● **REQUIRED ACTION**
Find how many lines in the data below mention "speck". Give the number only.

● **Code change snippets**
========

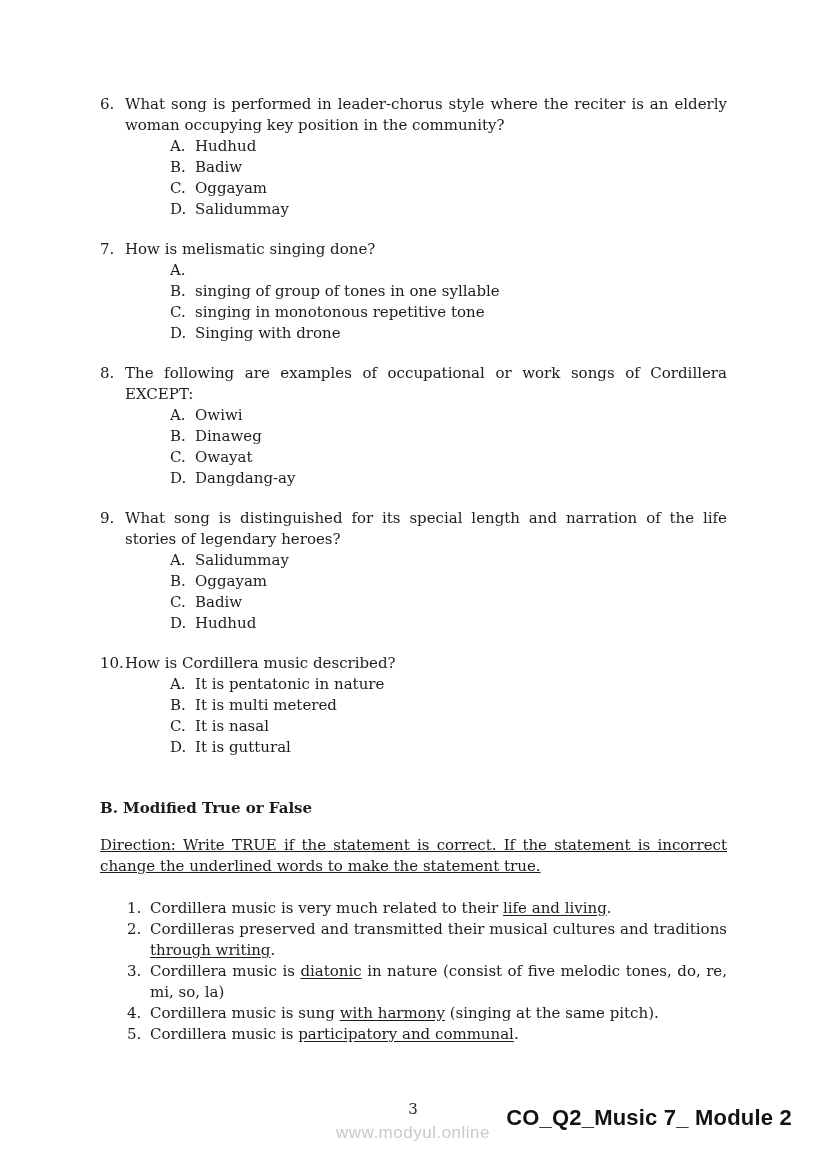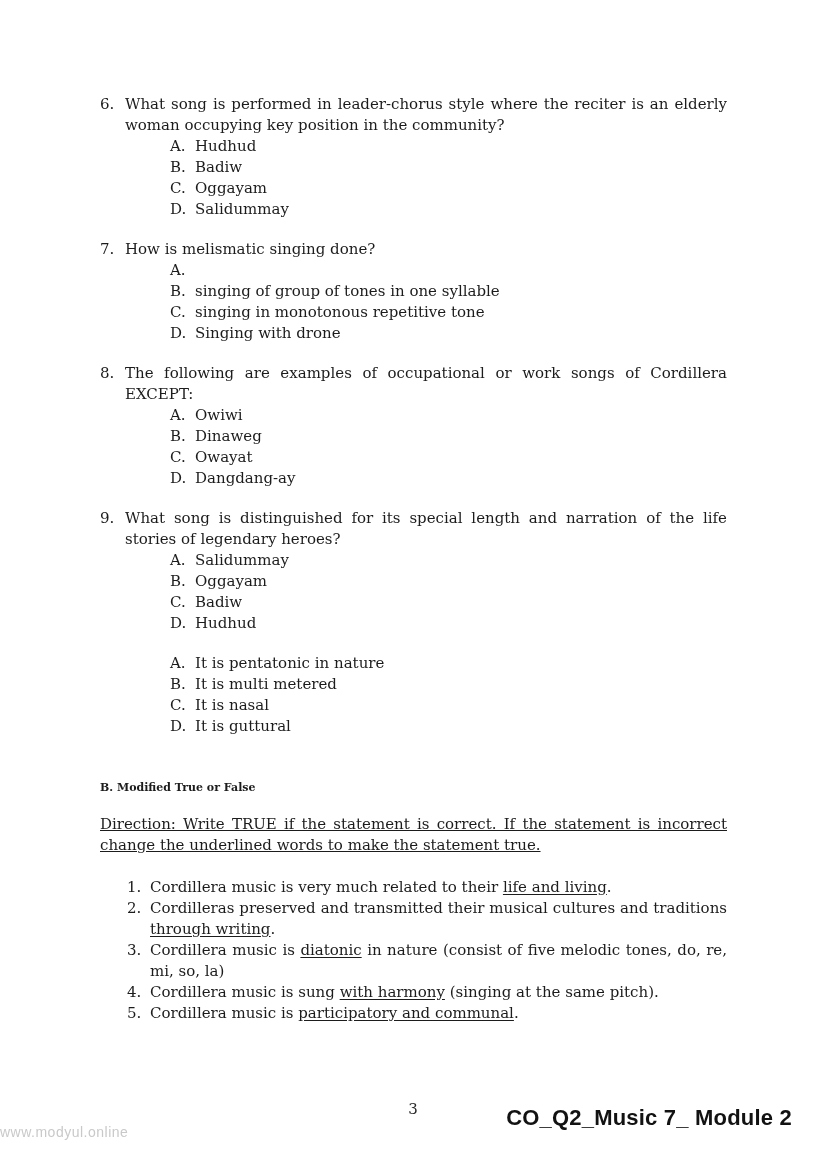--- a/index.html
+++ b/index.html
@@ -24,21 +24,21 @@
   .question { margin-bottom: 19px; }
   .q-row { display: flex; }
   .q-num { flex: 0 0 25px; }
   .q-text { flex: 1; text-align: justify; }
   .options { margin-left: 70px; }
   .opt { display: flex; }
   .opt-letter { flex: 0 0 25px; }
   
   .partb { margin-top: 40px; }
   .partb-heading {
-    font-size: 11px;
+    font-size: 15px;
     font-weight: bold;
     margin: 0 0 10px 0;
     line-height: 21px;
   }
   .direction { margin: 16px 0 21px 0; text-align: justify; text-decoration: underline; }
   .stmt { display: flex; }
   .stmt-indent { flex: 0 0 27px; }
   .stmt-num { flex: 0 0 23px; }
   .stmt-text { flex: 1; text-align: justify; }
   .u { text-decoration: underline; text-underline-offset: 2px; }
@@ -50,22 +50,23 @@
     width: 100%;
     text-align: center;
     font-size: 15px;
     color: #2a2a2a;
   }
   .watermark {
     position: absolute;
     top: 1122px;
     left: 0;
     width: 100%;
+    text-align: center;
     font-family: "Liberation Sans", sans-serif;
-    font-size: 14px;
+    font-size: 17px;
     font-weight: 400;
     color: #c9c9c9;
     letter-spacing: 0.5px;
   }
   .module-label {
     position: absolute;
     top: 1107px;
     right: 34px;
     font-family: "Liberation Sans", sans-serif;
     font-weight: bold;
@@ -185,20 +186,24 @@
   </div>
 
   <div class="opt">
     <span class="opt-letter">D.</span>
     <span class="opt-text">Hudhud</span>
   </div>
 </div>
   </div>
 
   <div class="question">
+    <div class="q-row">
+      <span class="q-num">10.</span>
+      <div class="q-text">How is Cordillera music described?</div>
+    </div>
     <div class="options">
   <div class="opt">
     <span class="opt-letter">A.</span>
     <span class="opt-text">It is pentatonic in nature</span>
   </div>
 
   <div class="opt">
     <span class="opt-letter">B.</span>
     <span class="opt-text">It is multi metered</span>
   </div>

========

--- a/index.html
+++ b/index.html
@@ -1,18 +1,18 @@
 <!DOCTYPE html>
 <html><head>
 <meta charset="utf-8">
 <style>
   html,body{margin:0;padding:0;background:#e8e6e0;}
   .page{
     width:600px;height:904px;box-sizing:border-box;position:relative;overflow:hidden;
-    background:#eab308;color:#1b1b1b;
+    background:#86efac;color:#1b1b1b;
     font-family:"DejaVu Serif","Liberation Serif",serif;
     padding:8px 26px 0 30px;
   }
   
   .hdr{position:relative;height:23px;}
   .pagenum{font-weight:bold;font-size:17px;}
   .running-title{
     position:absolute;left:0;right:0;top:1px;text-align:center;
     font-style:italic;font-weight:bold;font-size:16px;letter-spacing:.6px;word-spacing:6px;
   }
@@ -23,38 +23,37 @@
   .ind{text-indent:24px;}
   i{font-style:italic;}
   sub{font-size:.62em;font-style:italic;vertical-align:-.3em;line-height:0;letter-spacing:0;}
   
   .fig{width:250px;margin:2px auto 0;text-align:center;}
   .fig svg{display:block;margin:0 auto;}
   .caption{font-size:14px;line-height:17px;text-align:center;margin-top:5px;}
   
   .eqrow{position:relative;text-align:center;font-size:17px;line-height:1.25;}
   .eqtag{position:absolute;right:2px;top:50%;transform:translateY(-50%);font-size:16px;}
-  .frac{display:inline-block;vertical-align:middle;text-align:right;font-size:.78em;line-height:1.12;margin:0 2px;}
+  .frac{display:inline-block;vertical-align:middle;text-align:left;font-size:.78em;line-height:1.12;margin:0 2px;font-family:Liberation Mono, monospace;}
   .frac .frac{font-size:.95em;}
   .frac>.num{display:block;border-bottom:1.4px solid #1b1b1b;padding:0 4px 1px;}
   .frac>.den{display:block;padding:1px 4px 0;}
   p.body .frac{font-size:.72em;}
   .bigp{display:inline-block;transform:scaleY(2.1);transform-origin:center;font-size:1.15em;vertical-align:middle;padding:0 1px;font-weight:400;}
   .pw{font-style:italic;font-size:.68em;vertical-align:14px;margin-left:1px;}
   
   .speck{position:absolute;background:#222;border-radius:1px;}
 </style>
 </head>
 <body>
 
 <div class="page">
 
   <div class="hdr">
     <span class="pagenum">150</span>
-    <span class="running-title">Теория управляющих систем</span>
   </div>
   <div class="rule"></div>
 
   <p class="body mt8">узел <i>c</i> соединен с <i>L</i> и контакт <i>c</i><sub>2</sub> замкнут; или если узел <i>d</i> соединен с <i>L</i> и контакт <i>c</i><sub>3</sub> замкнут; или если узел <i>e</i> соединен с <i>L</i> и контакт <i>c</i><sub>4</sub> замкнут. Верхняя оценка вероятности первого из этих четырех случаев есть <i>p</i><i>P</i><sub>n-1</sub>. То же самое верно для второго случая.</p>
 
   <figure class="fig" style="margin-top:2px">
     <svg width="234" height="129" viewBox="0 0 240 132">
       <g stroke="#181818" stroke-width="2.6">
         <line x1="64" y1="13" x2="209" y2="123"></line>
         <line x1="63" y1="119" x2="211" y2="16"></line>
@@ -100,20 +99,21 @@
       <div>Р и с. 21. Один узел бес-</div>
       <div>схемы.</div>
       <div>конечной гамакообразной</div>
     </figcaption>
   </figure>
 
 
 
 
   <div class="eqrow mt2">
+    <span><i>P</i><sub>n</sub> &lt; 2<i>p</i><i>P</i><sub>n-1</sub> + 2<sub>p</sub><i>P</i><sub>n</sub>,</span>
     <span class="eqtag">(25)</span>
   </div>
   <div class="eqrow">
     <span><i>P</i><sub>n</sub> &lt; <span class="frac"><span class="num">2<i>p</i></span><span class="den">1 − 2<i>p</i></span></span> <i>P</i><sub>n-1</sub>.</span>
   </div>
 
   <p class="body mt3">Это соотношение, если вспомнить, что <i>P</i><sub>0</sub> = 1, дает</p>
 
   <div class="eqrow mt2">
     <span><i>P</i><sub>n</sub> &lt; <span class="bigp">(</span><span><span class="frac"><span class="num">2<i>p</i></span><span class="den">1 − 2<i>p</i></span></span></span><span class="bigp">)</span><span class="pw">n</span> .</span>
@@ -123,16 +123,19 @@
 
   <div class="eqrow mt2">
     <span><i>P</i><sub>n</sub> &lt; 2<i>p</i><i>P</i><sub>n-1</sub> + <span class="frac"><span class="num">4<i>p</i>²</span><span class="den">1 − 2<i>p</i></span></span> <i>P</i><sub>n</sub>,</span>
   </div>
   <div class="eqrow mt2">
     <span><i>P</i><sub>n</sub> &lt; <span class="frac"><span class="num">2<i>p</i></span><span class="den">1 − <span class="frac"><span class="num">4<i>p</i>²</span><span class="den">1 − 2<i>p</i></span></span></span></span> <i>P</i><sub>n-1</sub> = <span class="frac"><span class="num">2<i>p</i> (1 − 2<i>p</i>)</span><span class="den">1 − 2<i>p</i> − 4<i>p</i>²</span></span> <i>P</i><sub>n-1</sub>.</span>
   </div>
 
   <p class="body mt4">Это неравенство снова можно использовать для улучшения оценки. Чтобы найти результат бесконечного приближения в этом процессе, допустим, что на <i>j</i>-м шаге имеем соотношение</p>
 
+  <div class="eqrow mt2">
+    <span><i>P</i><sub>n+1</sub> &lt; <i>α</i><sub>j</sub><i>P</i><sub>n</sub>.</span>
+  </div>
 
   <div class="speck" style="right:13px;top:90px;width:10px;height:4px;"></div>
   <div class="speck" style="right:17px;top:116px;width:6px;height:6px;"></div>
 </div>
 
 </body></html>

========

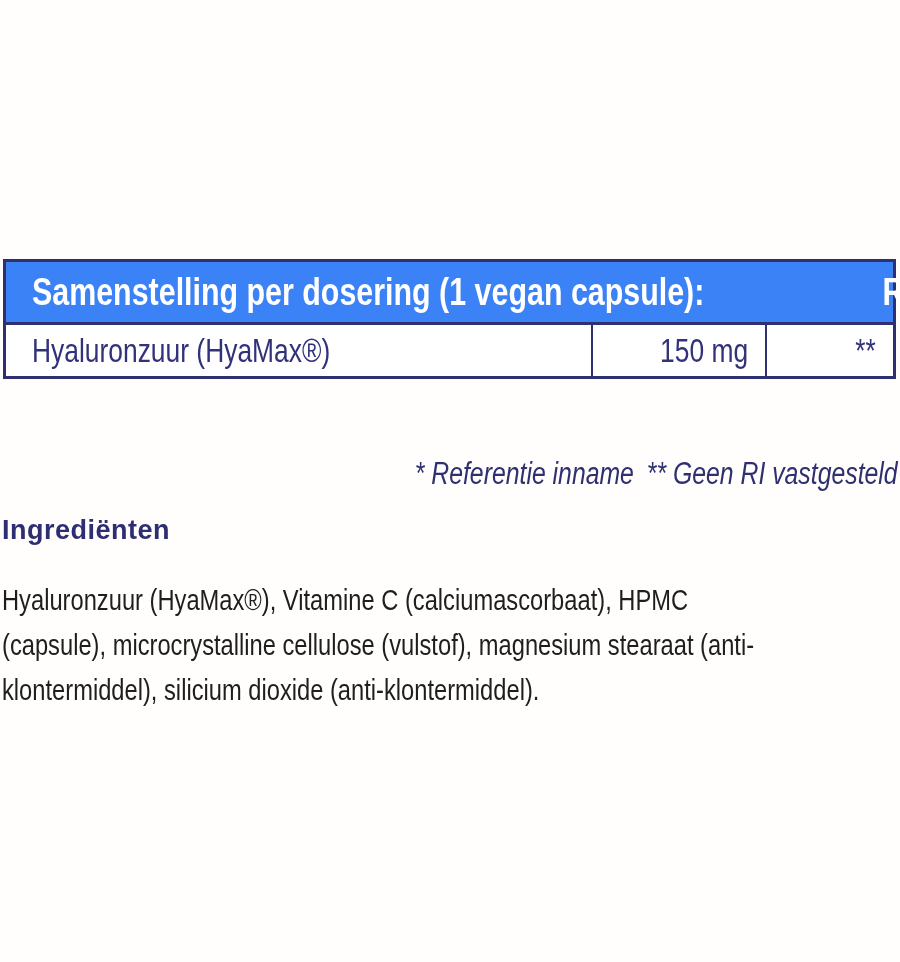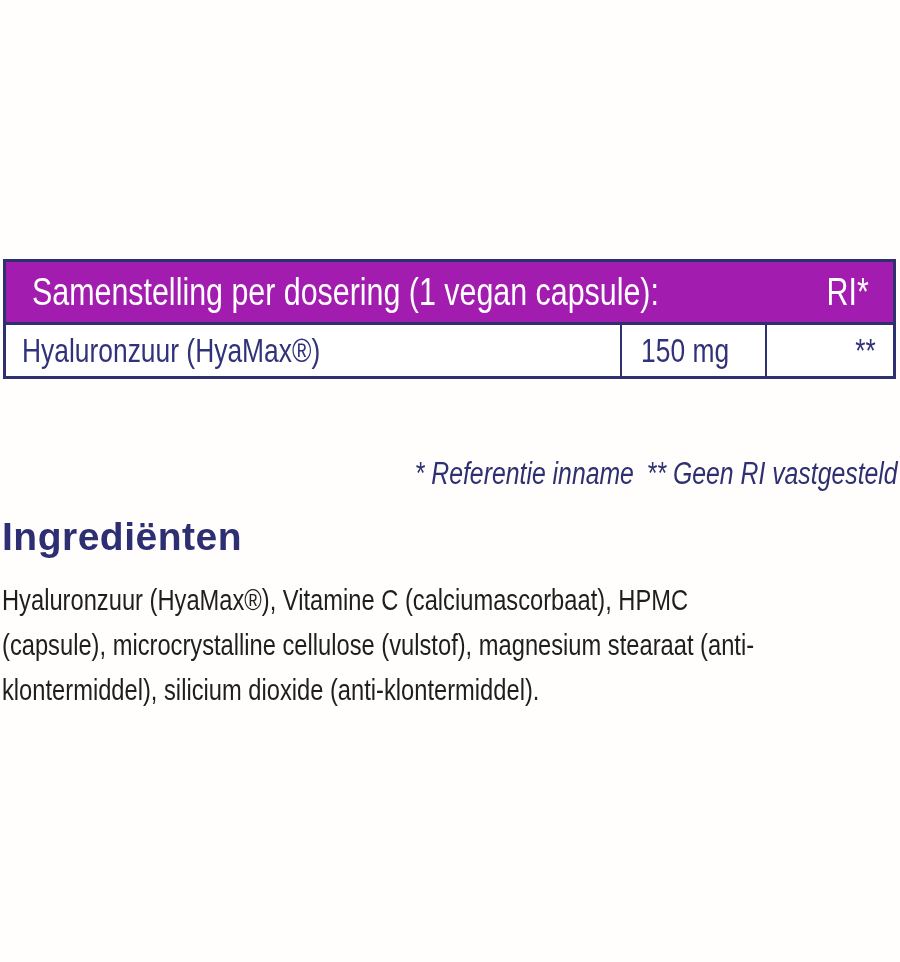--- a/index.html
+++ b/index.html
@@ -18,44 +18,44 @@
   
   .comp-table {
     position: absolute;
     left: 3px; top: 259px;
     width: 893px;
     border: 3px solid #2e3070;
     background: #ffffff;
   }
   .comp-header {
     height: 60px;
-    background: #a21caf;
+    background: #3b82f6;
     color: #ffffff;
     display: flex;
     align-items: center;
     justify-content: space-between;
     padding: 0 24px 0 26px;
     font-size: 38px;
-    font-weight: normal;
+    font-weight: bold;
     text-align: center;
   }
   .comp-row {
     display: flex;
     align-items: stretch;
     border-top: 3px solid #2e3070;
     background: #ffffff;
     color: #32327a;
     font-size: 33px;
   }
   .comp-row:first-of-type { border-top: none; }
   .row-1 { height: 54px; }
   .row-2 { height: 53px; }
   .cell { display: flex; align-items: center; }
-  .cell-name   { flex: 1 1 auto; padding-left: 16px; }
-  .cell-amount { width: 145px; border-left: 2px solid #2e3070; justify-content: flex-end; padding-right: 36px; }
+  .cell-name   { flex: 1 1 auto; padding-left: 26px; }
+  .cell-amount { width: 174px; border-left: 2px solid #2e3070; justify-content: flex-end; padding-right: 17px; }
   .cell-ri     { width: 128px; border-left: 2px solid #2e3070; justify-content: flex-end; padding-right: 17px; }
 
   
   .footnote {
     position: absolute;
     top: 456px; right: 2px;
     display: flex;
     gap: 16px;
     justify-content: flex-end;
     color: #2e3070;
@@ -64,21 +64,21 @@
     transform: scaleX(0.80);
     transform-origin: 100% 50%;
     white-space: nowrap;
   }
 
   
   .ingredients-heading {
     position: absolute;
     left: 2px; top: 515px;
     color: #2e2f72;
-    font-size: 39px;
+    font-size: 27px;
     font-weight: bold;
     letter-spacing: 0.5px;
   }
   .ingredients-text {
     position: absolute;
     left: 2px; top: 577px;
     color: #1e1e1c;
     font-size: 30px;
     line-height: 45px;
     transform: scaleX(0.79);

========

● **EXERCISE OUTPUT**
3